Not impressed. Anytime anyone makes an angled backcut it signals poor technique, an absence of understanding of best saw ops.

Also, the guy makes his felling cuts way too close to the ground, down on his knee at one point. Which means that if anything goes awry getting up off that knee to escape is slow and awkward. Always best to make felling cuts at a comfortable height and remove stump later (if necessary).


----------



## Cricket (Mar 11, 2022)

old CB said:


> Not impressed. Anytime anyone makes an angled backcut it signals poor technique, an absence of understanding of best saw ops.
> 
> Also, the guy makes his felling cuts way too close to the ground, down on his knee at one point. Which means that if anything goes awry getting up off that knee to escape is slow and awkward. Always best to make felling cuts at a comfortable height and remove stump later (if necessary).


I've had people ask why I cut at a height I could do standing - because they thought it was a waste of time to have to do another cut. These people are rarely people who have ever had to flee on short notice...


----------



## StihlPotlicker (Mar 12, 2022)

old CB said:


> Not impressed. Anytime anyone makes an angled backcut it signals poor technique, an absence of understanding of best saw ops.
> 
> Also, the guy makes his felling cuts way too close to the ground, down on his knee at one point. Which means that if anything goes awry getting up off that knee to escape is slow and awkward.
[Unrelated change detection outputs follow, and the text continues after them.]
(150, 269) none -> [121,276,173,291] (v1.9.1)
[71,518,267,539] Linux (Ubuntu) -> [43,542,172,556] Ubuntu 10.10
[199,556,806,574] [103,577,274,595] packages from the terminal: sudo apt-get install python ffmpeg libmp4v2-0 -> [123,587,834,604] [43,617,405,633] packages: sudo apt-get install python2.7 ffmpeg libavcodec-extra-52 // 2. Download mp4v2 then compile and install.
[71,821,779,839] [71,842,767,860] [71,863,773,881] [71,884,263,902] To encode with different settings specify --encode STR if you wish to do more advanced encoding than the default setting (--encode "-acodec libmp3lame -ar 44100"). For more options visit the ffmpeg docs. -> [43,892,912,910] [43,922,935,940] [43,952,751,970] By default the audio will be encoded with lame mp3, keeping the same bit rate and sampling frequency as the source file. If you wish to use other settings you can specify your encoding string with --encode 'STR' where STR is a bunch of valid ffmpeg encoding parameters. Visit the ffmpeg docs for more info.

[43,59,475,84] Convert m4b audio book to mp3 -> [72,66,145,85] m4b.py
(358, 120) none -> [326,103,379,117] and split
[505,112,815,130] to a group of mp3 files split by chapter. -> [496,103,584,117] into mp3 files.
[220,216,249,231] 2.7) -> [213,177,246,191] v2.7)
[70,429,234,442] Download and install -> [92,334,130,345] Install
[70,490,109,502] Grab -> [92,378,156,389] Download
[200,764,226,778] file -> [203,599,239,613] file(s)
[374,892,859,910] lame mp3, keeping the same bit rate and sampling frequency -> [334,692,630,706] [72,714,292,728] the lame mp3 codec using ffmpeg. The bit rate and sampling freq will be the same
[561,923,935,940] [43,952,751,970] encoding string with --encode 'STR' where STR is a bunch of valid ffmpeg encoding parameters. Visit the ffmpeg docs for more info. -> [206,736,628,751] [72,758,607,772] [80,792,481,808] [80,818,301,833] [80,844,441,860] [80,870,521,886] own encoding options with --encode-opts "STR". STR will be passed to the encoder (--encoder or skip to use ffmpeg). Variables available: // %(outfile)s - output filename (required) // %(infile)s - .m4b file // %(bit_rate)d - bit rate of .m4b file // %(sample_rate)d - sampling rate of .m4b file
Always best to make felling cuts at a comfortable height and remove stump later (if necessary).


i would just use a Vancouver cut.


----------



## Stonewoodiron (Mar 12, 2022)

Never heard of a dog tooth cut. That is a bore cut in my mind. Maybe different terminology from across the pond. A useful technique either way it’s referred to


----------



## Cricket (Mar 12, 2022)

TheJollyLogger said:


> I have seen that before... it's kind of an old urban (rural?) Myth that a sloping back cut like that will prevent a tree from going backwards... obviously not supported by physics or geometry. Aside from this false concept, you can see that the other disadvantage is how difficult it is to match your cuts, hence the bore cut and the tearout in the center. If the OP was wondering if this was some new technique he should learn, the answer would definitely be NO.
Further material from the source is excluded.